We constructed a multimodal MRI-based diagnostic model to distinguish patients with migraine from healthy controls using a random forest classifier with selected features. Given the constraints of small sample size and the high dimensionality of imaging features, the random forest classifier, an ensemble-based machine-learning approach that aggregates decisions from multiple decision trees, is an appropriate option as it effectively captures feature interactions in high-dimensional data [46]. It is more suitable than deep learning or boosting methods, which are prone to overfitting and unstable training with limited data. In this study, a hundred trees and the maximum depth at which all leaves become pure nodes were considered. The model was trained using all the subjects at baseline. We conducted a classification task with a five-fold cross-validation. Specifically, 100 participants were randomly divided into five subsets of equal size (i.e., 20 participants per subset), ensuring that the proportions of patients and controls were balanced. Four of the five folds were used as training data, while the remaining fold served as the test set. We repeated this process 100 times with different training and test datasets to mitigate potential subject selection bias. To assess the stability of the trained model across different migraine phases, we applied the model constructed using all data to patients in the ictal/peri-ictal phase and matched controls, as well as patients in the interictal phase and matched controls. In addition, the model built using all participants at baseline was applied to the follow-up data. The classification performance was assessed based on accuracy, sensitivity, specificity, F1 score, and area under the curve (AUC). The model accuracy was assessed for all designed L1 ratios and parcellation scales. We further evaluated the classification performance by configuring the features in all possible combinations of morphological (i.e., cortical thickness, curvature, and sulcal depth) and functional measures (i.e., degree centrality, betweenness centrality, and gradient).

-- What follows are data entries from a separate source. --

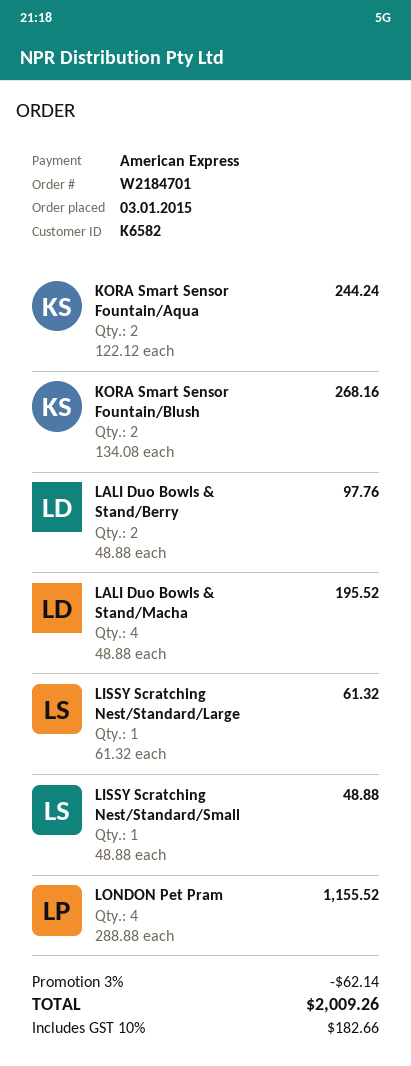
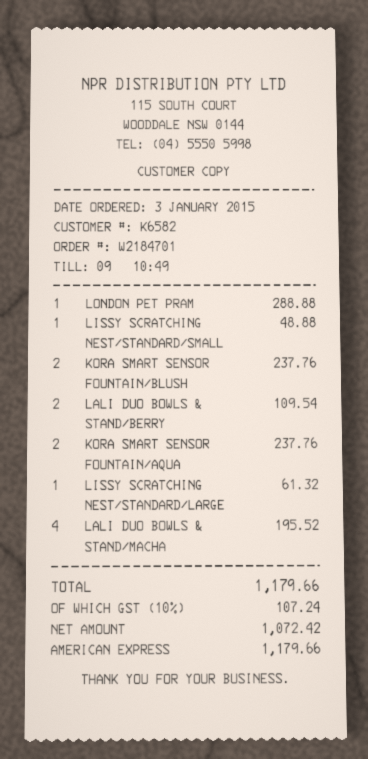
KORA Smart Sensor Fountain/Aqua: 2 for 244.24 -> 2 for 237.76
KORA Smart Sensor Fountain/Blush: 2 for 268.16 -> 2 for 237.76
LALI Duo Bowls & Stand/Berry: 2 for 97.76 -> 2 for 109.54
LONDON Pet Pram: 4 for 1155.52 -> 1 for 288.88
discount: 3% = 62.14 -> none
tax: 10% = 182.66 -> 10% = 107.24
total: 2009.26 -> 1179.66

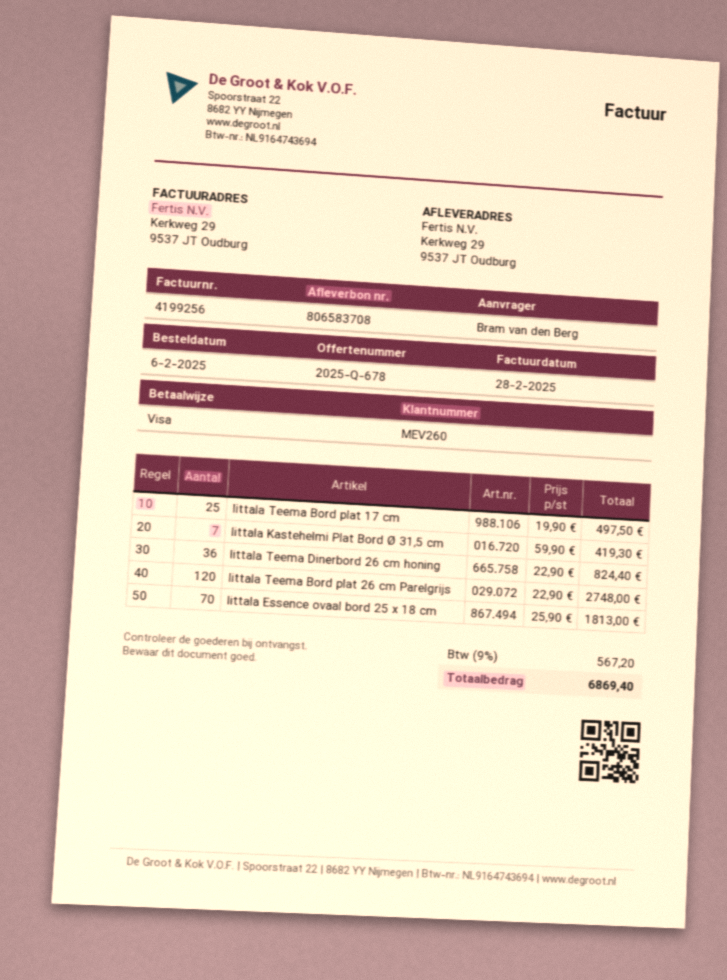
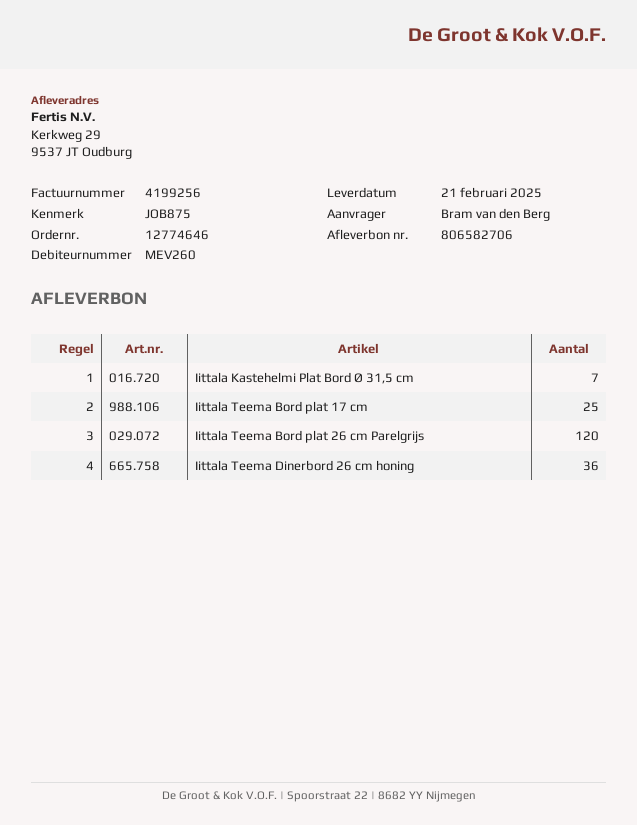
delivery note number: 806583708 -> 806582706
Iittala Essence ovaal bord 25 x 18 cm: 70 -> none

Between-group differences in the features

To evaluate how each feature differed between the groups, we quantified the selected probability of the feature set that showed the highest average classification accuracy across baseline and follow-up, interictal and ictal/peri-ictal phases, L1 ratios, and parcellation scales. We subsequently compared the features of the brain regions selected during the feature selection process between patients with migraine and healthy controls using two-sample t-tests. We visualized the selected probabilities and t-statistics according to seven intrinsic functional networks: visual, somatomotor, dorsal attention, ventral attention, limbic, frontoparietal, and default mode [47]. Additionally, we calculated the Shapley values from the random forest classifier across various parameter settings to identify the features contributing to the classification between patients with migraine and healthy controls.

Clinical associations

The clinical applicability of our findings was demonstrated by examining the relationship between the features with the highest classification performance (i.e., curvature, sulcal depth, thickness, and gradient) and clinical measures, including headache frequency and disease duration. Specifically, we predicted the clinical scores by applying a linear regression model to the top 20 features that showed high correlations with each clinical score.

Statistical analysis

Data are presented as the mean ± standard deviation (SD), unless otherwise specified. All analyses and visualizations were performed using Python v3.10.9. Elastic net regularization and random forest classifiers were conducted using scikit-learn v1.3.2, and a two-sample t-test was conducted using SciPy v1.10.0.